Ok, about multitasking. William Deresiewicz, quite understandably (do read his whole talk), has a problem with excessive multitasking. After citing research showing that people really can’t multitask, he told the West Point students, “Multitasking, in short, is not only not thinking, it impairs your ability to think. Thinking means concentrating on one thing long enough to develop an idea about it.”
No question we all need to give ourselves time to concentrate and reflect. Multitasking is nothing to be proud of, but neither do we need to fear it. It’s just a part of digital-age reality that needs to be kept under control. Here’s another perspective on it in middle school administrator Matt Levinson’s above-mentioned book, From Fear to Facebook:
Levinson quotes a teacher as saying, “Students multitask and we need to create classrooms that multitask.” Then he describes what she means: “This particular teacher has given her classroom a facelift, and she teaches the class essentially online. YouTube videos, Google images, and iTunes songs plaster her PowerPoint lectures, and she posts daily to a class blog and includes interactive features in her homework assignments. Student love her class, and they rarely get sidetracked as they take notes on their laptops [in Nueva School’s carefully worked out one-to-one laptop program for all its students] and input data during hands-on labs. This teacher’s premise is to make the classroom mirror the online lives of the students so that students will not be distracted from educational goals.
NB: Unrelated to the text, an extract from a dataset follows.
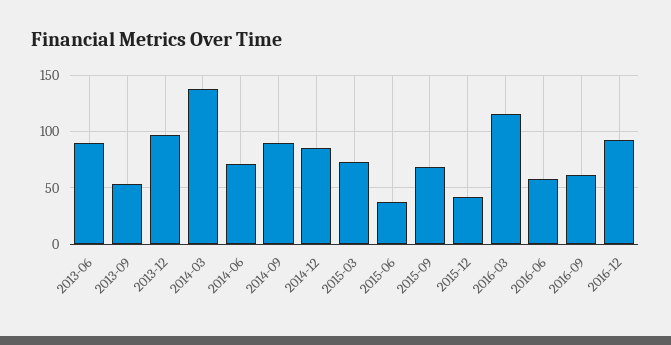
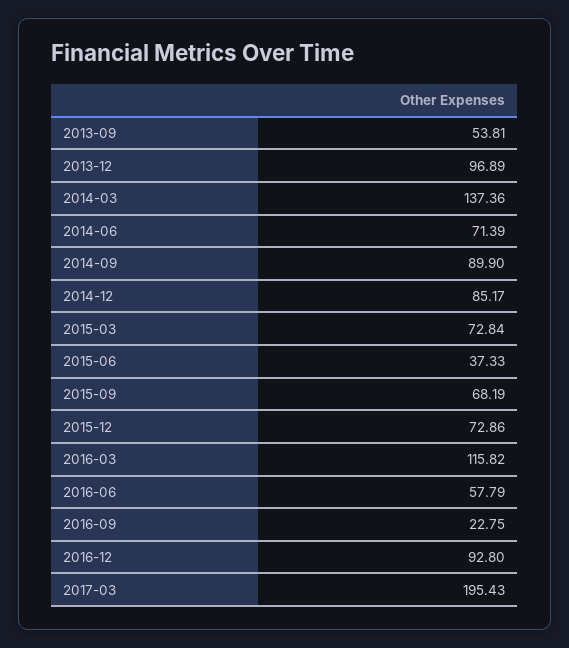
2013-06: 90 -> none
2015-12: 40 -> 72.86
2016-09: 60 -> 22.75
2017-03: none -> 195.43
She has never had a technology-related discipline issue in her class.”
The key takeaways, there, are not that this is somehow the way all teachers should teach, but the phrase “not be distracted from educational goals” (this teacher is not teaching technology, she’s teaching *with* technology) and the teacher’s and Levinson’s willingness to incorporate the way students use technology into the learning experience and (as illustrated elsewhere in From Fear to Facebook) and school policy about tech use.
About students’ multitasking, Levinson quotes from a March 2009 article in Educational Leadership, by Urs Gasser and John Palfrey, who wrote the 2008 book Born Digital:
“Should we expend all our effort in trying to prevent digital natives from multitasking? The answer is no…. What we suggest, therefore, is engaging in a structured conversation with digital natives about multitasking as one strategy that can help them cope with the sea of information. An understanding of the way multitasking challenges learning can even help students practice intentional learning and thus improve the performance of their working memory” and, I would add, know when multitasking’s ok and when it’s not.
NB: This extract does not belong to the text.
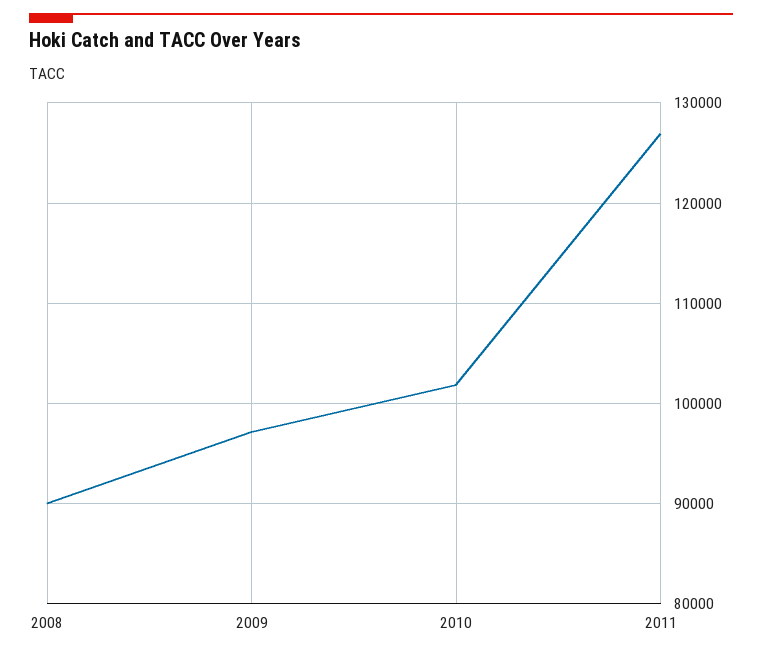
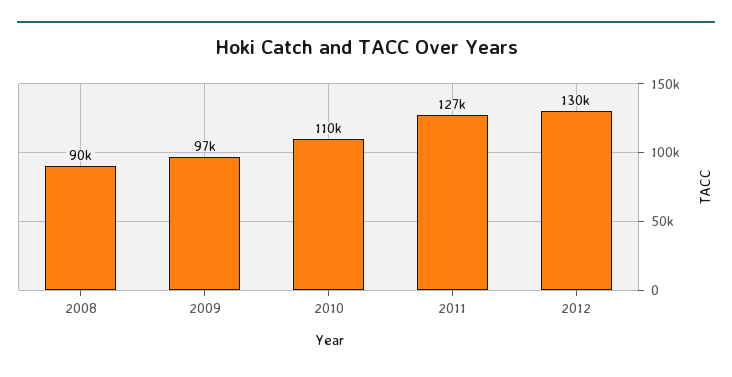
2010: 102000 -> 110000
2012: none -> 130000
- Levinson’s excellent blog
- “Moving Beyond One Size Fits All With Digital Citizenship,” by middle school administrators Deb Socia, founding principal of the Lilla G. Frederick Middle School in the Boston area, and Matt Levinson, whose full title is assistant head of school at The Nueva School in Hillsborough, Calif. It’s a very helpful essay about schools’ five stages of digital-learning adoption and the best ways to use digital tools to enhance teaching, learning, and students’ online safety. It also adds fresh material to the public discussion of digital citizenship (here’s my recent post on the global nature of that discussion).
Ivan Webb says
The core issue with multitasking is that each task is effectively disrupting each of the other current tasks causing delays.
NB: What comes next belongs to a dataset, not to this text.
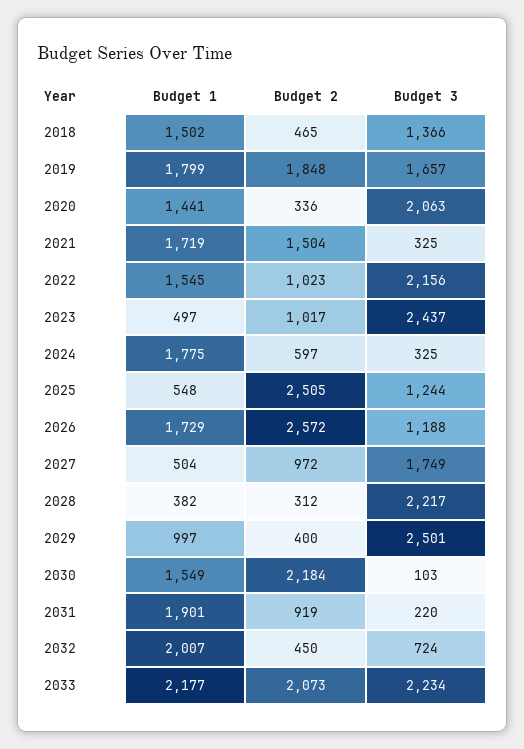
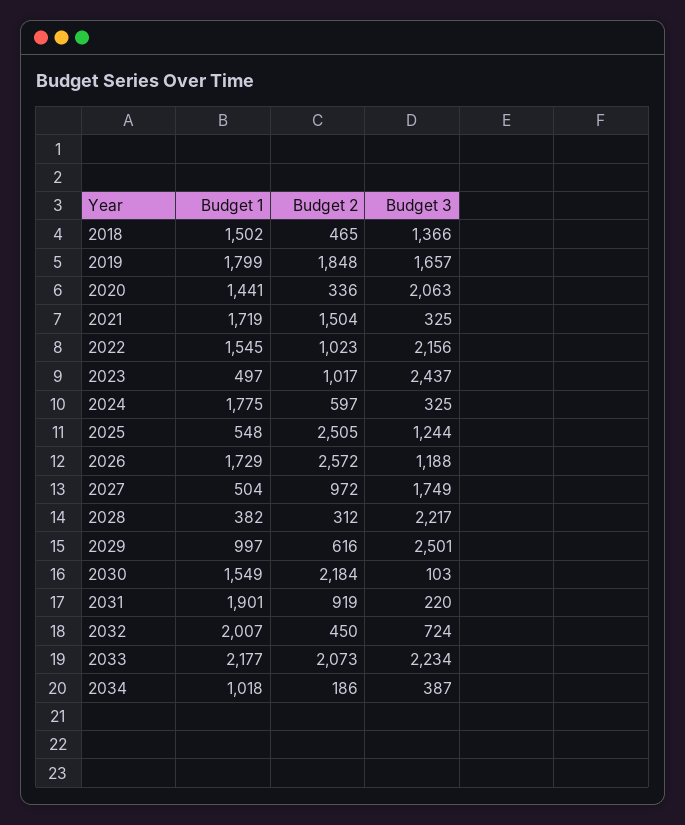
Budget 2, 2029: 400 -> 616
Budget 1, 2034: none -> 1018
Budget 2, 2034: none -> 186
Budget 3, 2034: none -> 387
Do the math. For example, consider 3 tasks each taking 3 days (total nine days)
If done consecutively (no multitasking)
– the first task is finished on day 3
– the second task on day 6
– the third task on day 9
BUT if done in a multitasking way (a day of each task in succession)
– the first task is completed on day 7 (4 days later than necessary!!)
– the second on day 8 (two day later than necessary)
– the third on day 9 (no change)
In short, multitasking adversely effects customer service.